Exercise instructions:
Across all the records, filter for lines with the word "para" and copy them.

Data for review below:

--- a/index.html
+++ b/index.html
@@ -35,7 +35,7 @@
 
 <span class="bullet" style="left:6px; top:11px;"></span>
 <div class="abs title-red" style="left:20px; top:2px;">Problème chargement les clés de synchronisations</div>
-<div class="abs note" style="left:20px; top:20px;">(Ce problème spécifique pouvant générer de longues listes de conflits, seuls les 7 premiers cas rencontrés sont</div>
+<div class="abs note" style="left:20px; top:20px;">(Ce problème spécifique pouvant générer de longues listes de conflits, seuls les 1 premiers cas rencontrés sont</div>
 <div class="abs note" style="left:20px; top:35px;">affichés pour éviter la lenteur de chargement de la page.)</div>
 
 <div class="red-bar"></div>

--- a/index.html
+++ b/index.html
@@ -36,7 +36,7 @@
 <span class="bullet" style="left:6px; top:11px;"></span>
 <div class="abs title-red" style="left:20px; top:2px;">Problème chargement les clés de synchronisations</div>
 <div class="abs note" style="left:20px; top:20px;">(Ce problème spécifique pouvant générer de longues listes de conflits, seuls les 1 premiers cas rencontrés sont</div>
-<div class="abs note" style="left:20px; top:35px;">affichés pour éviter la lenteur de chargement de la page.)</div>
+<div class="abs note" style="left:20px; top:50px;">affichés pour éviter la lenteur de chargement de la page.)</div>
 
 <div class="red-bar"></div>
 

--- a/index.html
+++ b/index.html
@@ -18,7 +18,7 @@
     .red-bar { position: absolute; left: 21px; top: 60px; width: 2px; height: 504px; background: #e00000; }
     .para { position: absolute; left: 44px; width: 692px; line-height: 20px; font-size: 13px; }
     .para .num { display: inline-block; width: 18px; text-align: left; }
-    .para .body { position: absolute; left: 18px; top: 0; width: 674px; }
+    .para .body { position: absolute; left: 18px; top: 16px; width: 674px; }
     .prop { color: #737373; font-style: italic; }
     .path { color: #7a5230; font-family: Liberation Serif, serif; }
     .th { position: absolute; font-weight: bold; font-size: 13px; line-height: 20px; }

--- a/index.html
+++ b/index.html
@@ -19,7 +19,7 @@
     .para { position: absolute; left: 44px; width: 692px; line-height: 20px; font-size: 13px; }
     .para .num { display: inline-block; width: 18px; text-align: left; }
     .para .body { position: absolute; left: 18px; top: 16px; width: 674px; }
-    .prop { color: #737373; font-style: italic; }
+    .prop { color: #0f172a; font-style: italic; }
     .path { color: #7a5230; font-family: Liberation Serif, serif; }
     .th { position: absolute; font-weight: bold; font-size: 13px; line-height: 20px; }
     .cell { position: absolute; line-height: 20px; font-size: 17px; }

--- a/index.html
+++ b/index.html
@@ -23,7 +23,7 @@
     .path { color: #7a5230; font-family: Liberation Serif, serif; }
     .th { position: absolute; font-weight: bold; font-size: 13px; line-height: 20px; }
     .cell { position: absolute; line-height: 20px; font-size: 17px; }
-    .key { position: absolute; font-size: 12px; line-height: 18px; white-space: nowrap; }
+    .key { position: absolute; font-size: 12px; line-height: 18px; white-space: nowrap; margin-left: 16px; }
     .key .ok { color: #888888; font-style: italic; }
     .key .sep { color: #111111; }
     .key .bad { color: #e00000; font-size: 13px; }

End of Data for review.
Data for review below:

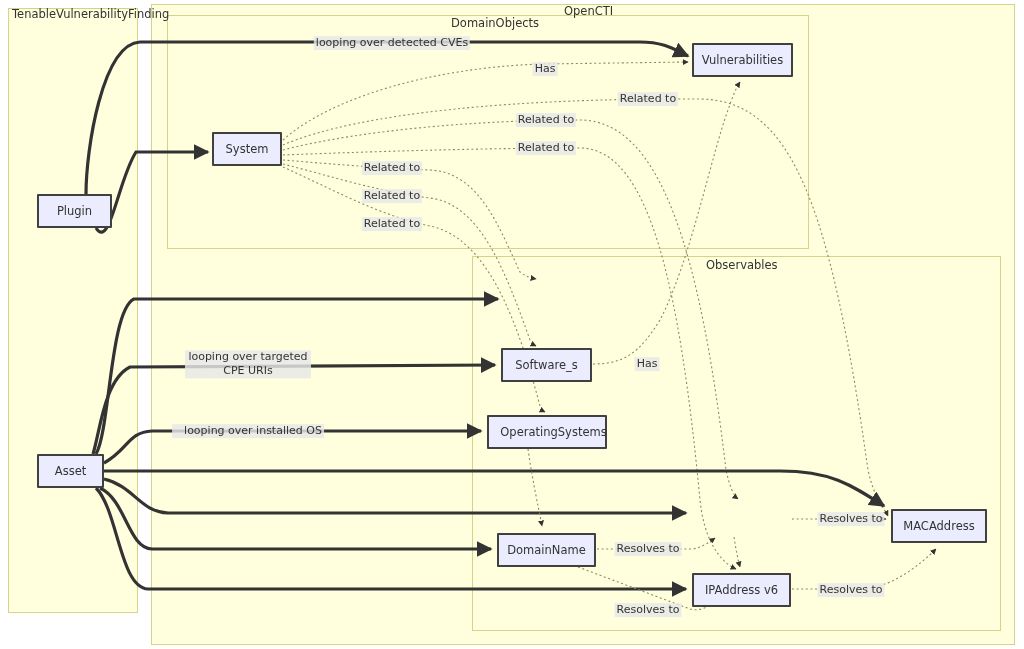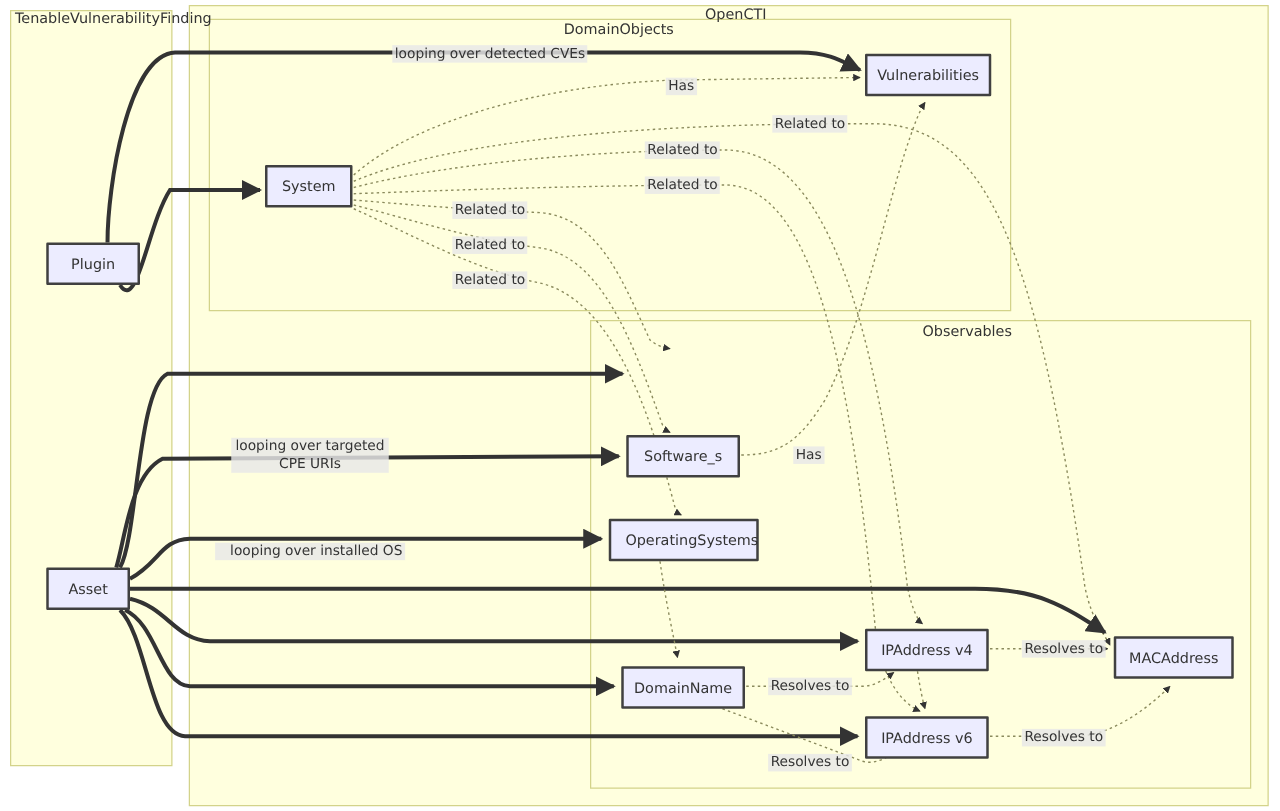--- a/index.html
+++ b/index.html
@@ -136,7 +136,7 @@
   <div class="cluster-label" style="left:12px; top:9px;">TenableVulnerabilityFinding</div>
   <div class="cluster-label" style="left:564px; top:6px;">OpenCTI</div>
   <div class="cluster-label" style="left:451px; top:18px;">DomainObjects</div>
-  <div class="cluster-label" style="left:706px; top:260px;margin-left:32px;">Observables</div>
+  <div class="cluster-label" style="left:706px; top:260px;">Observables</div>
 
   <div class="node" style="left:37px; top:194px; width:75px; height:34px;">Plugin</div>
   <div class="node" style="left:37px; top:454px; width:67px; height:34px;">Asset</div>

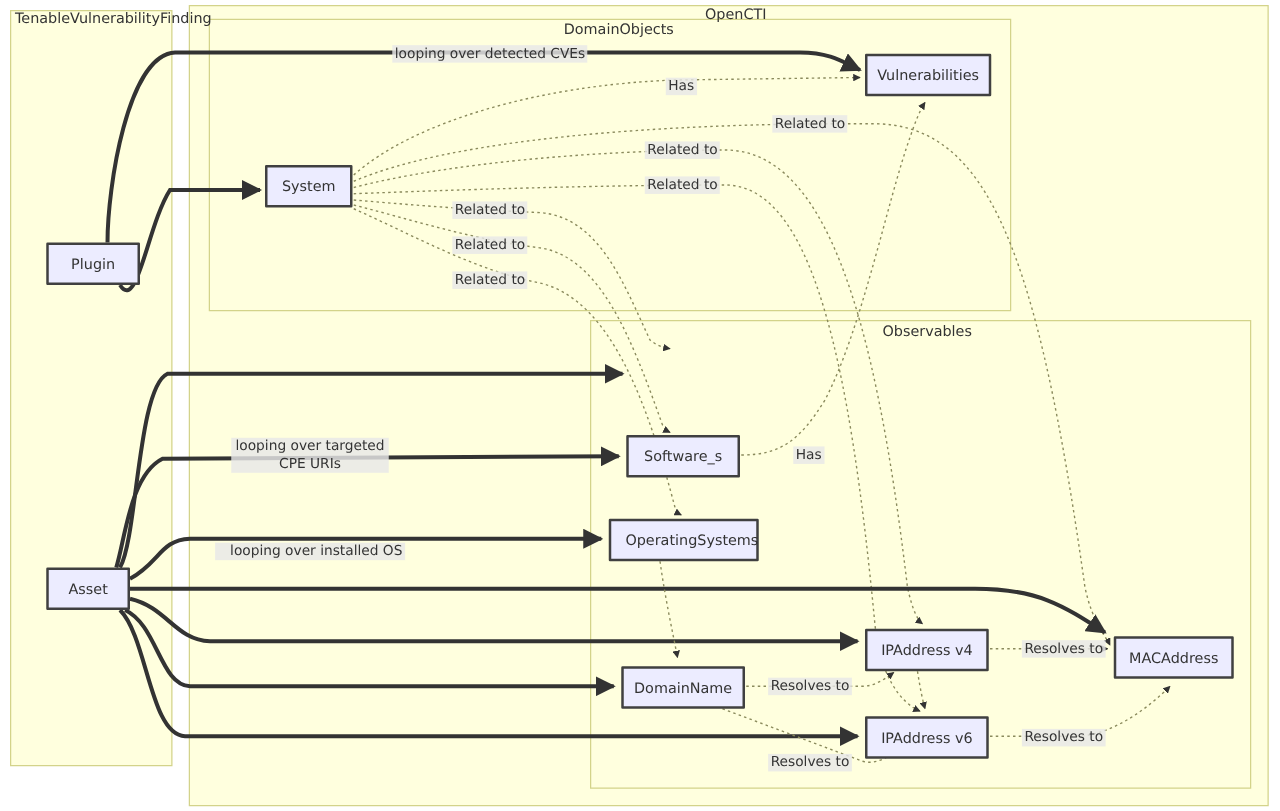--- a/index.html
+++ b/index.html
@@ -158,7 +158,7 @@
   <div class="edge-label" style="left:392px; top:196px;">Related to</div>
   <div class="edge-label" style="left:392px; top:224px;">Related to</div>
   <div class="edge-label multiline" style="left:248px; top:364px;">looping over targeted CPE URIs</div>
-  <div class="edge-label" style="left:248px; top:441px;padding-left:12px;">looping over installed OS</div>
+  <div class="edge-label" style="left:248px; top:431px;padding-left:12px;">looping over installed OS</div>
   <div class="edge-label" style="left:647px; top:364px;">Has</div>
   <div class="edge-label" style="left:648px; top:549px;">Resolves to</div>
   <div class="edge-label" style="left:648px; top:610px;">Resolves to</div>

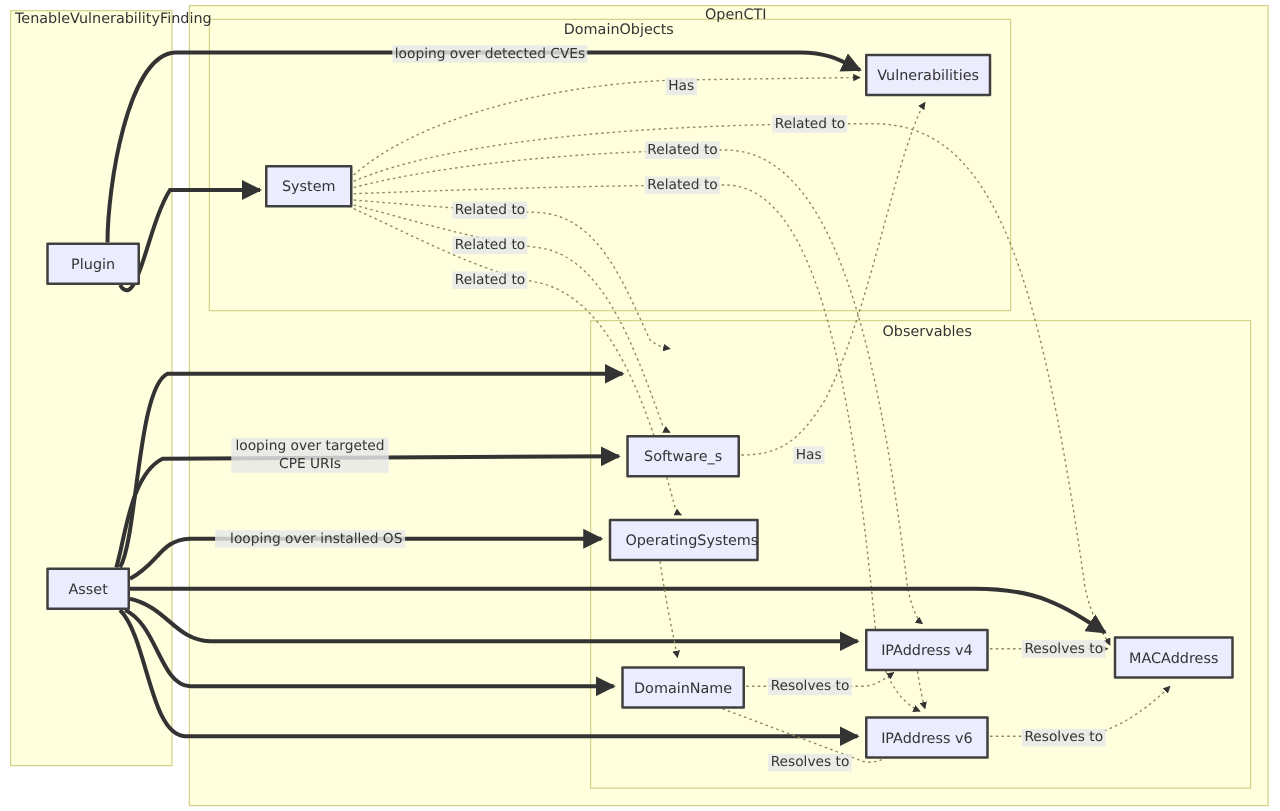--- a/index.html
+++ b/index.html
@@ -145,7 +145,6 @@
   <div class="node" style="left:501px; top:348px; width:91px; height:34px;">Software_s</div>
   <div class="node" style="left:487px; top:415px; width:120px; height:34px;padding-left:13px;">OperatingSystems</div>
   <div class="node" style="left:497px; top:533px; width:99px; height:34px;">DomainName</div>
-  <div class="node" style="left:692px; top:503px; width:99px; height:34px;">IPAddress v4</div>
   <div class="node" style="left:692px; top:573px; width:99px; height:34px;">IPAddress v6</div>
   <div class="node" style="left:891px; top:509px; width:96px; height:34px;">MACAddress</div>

End of Data for review.

Solution below:
     .para { position: absolute; left: 44px; width: 692px; line-height: 20px; font-size: 13px; }
     .para .num { display: inline-block; width: 18px; text-align: left; }
-    .para .body { position: absolute; left: 18px; top: 0; width: 674px; }
+    .para .body { position: absolute; left: 18px; top: 16px; width: 674px; }
     .para { position: absolute; left: 44px; width: 692px; line-height: 20px; font-size: 13px; }
     .para .num { display: inline-block; width: 18px; text-align: left; }
     .para .body { position: absolute; left: 18px; top: 16px; width: 674px; }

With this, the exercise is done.